Problem statement:
Keep the pictures out of your copy. Transcribe the records below exactly.
========
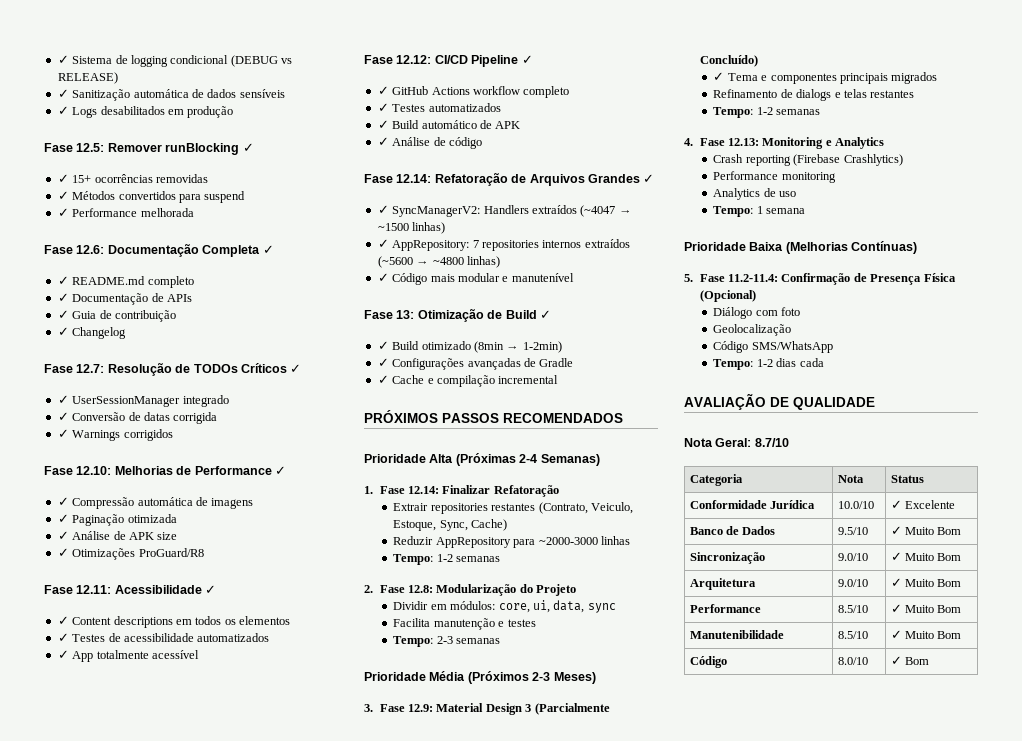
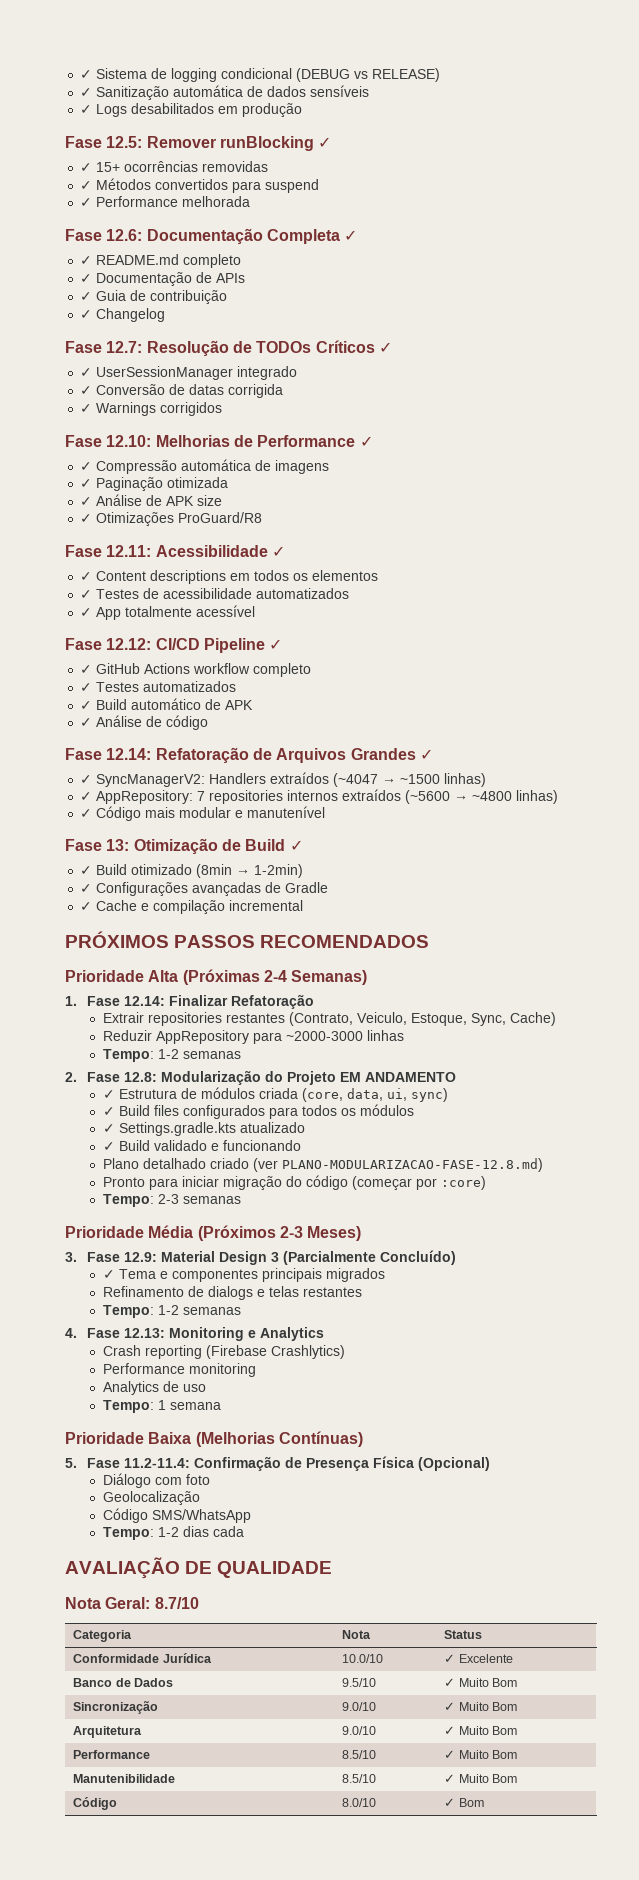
- 2. Fase 12.8: Modularização do Projeto
- Dividir em módulos: core, ui, data, sync
- Facilita manutenção e testes
+ 2. Fase 12.8: Modularização do Projeto EM ANDAMENTO
+ ✓ Estrutura de módulos criada (core, data, ui, sync)
+ ✓ Build files configurados para todos os módulos
+ ✓ Settings.gradle.kts atualizado
+ ✓ Build validado e funcionando
+ Plano detalhado criado (ver PLANO-MODULARIZACAO-FASE-12.8.md)
+ Pronto para iniciar migração do código (começar por :core)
========
Result below:
- 2. Fase 12.8: Modularização do Projeto
- Dividir em módulos: core, ui, data, sync
- Facilita manutenção e testes
+ 2. Fase 12.8: Modularização do Projeto EM ANDAMENTO
+ ✓ Estrutura de módulos criada (core, data, ui, sync)
+ ✓ Build files configurados para todos os módulos
+ ✓ Settings.gradle.kts atualizado
+ ✓ Build validado e funcionando
+ Plano detalhado criado (ver PLANO-MODULARIZACAO-FASE-12.8.md)
+ Pronto para iniciar migração do código (começar por :core)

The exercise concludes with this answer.